Konflikte und Meinungsverschiedenheiten gehören immer dazu. Zunächst versuchen wir, zu vermitteln und Teams dabei zu unterstützen, den Konflikt selber zu lösen. Wenn das eskaliert und die Leute gar nicht mehr miteinander reden können, geht ein Scrum Master oder auch ein externer ausgebildeter Coach rein. Fachliche Dinge kann man das durchaus mal in einem größeren Gremium besprechen – zum Beispiel, wenn es darum geht, in welcher Programmiersprache etwas programmiert wird. Für zwischenmenschliche und rechtliche Dinge haben wir auch eine kleine Gruppe aus agilen Coaches und HR. Wenn das auch nichts hilft, versucht man anzuregen, dass einige Leute in andere Teams wechseln. Im Extremfall mussten wir uns auch schon mal von einem Mitarbeiter trennen. Doch prinzipiell versuchen wir, nicht zu viel in Teamkonflikte einzugreifen. Das Schlimmste ist, wenn man sich da immer einmischt und damit Konflikte für das Team nur oberflächlich löst. Dann werden sie immer wieder Hilfe von anderen einfordern statt sich selbst mit dem Konflikt auseinanderzusetzen.

Es gibt für agiles Arbeiten keine Blaupausen, die für jede Situation gleich gut funktionieren.

Wie lange sollte die Lebensdauer eines Teams in etwa sein? 
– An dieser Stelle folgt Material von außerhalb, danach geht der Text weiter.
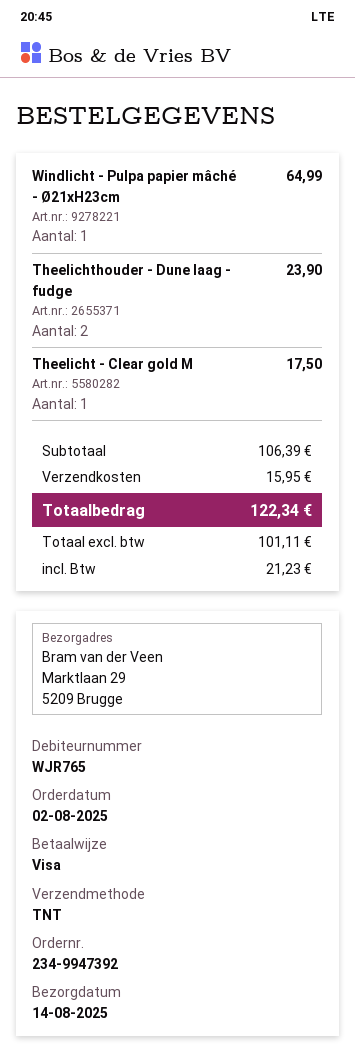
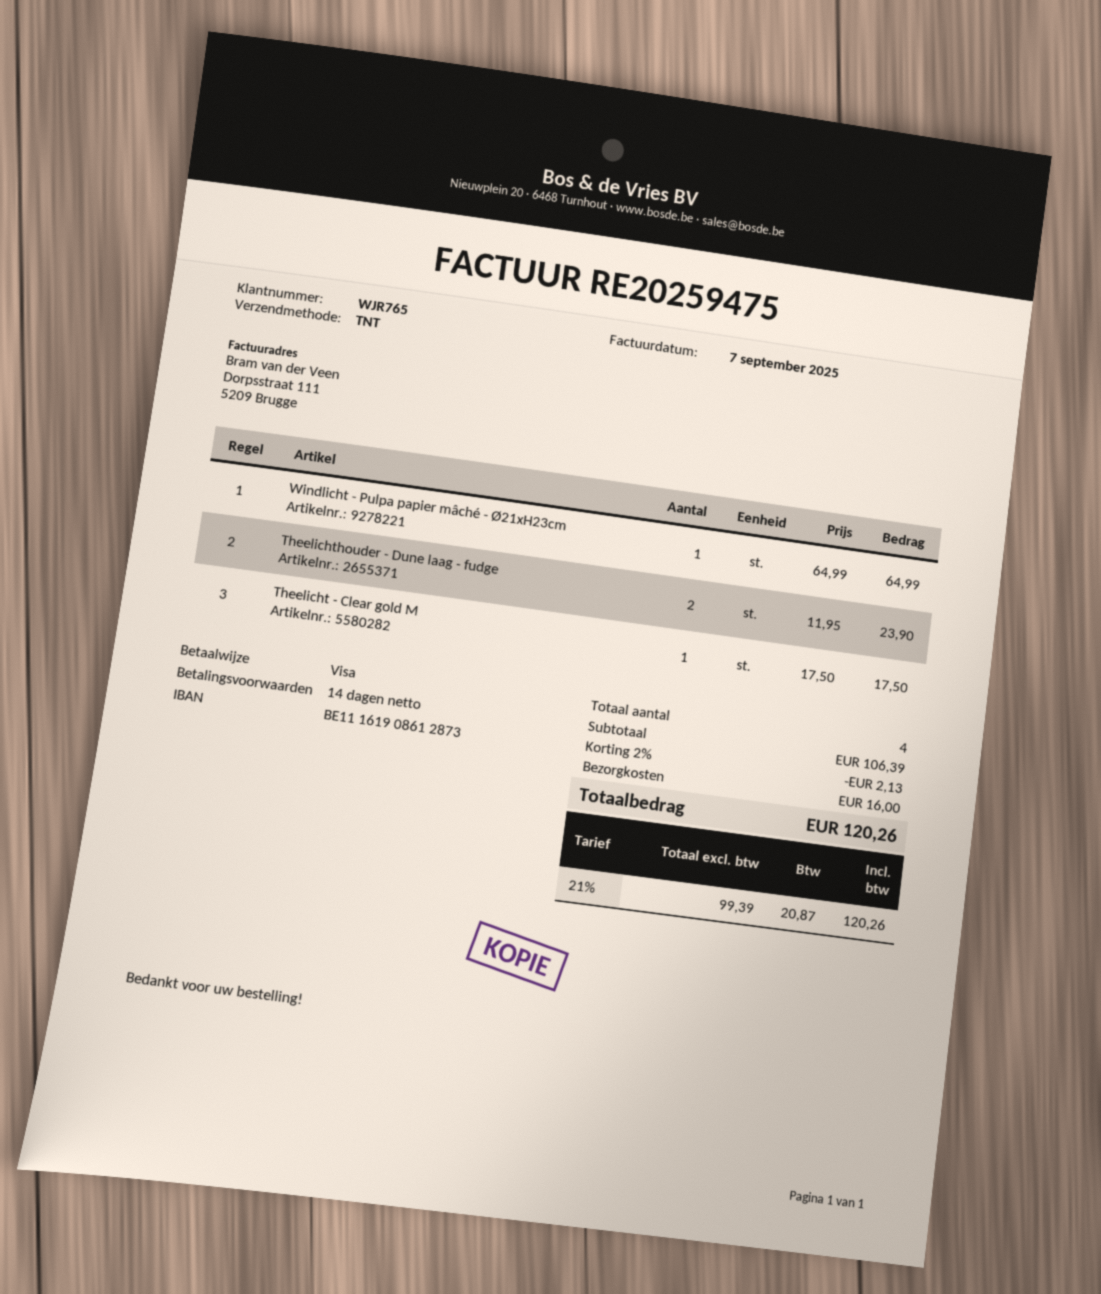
discount: none -> 2% = 2.13
shipping: 15.95 -> 16.00
net: 101.11 -> 99.39
tax: 21.23 -> 20.87
total: 122.34 -> 120.26

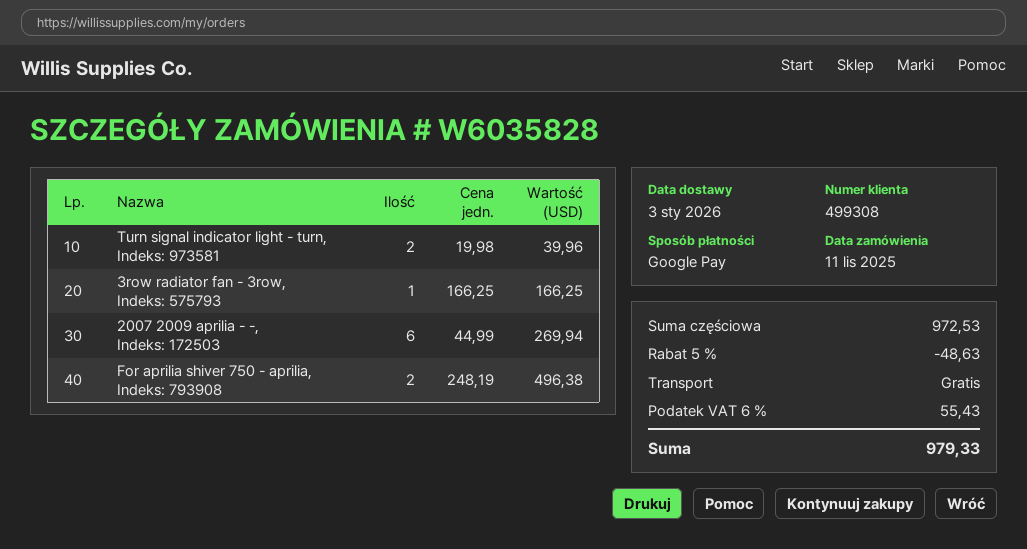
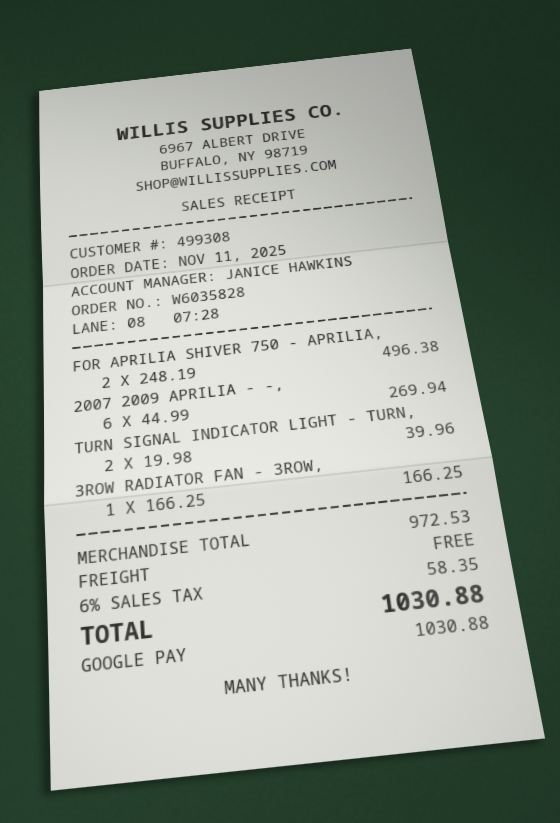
discount: 5% = 48.63 -> none
tax: 6% = 55.43 -> 6% = 58.35
total: 979.33 -> 1030.88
Prinzipiell sollten Teams schon stabil sein und eher einzelne Personen wechseln als das Team selbst. Wir haben die Erfahrung gemacht, dass gerade in Teambildungsprozessen sehr viel Reibung entsteht. Da greifen die klassischen Team-Zyklen nach Tuckman: Forming, Storming, Norming, Performing. Man muss erstmal in den Performing-Modus reinkommen und das dauert schon ein bisschen. Wenn man Teams zu schnell auflöst, kommen sie nicht an ihrer Höchstleistungsgrenze. Aber die Scrum Master und Agile Coaches schauen regelmäßig drauf, ob sich bei den Teams mal was ändern müsste. Ein Indikator kann sein, ob das Team noch profitabel ist. Solange ein Team schwarze Zahlen schreibt, darf es gerne so weiter agieren. Ansonsten muss man sich etwas überlegen. Wir haben zum Beispiel ein größeres Produkt-Team für unsere Social-Intranet-Lösung, das aus fünf einzelnen Teams bestand. Das hat angefangen als ein großes Team von neun Entwicklern und einem Designer. Innerhalb der letzten zwei Jahre ist es angewachsen auf knapp 45 involvierte Personen. Da haben wir richtig rein investiert. Jetzt ist die Lösung ausgereift genug und wir müssen mehr auf die Wirtschaftlichkeit schauen. Entsprechend haben wir das Ganze auf vier Teams konsolidiert. Das ist ein gemeinsamer Prozess, den man mit den Teams durchgeht. Feste Richtwerte gibt es dafür aber keine – das ist einfach zu individuell. So ist es eigentlich immer: Es gibt für agiles Arbeiten keine Blaupausen, die für jede Situation gleich gut funktionieren.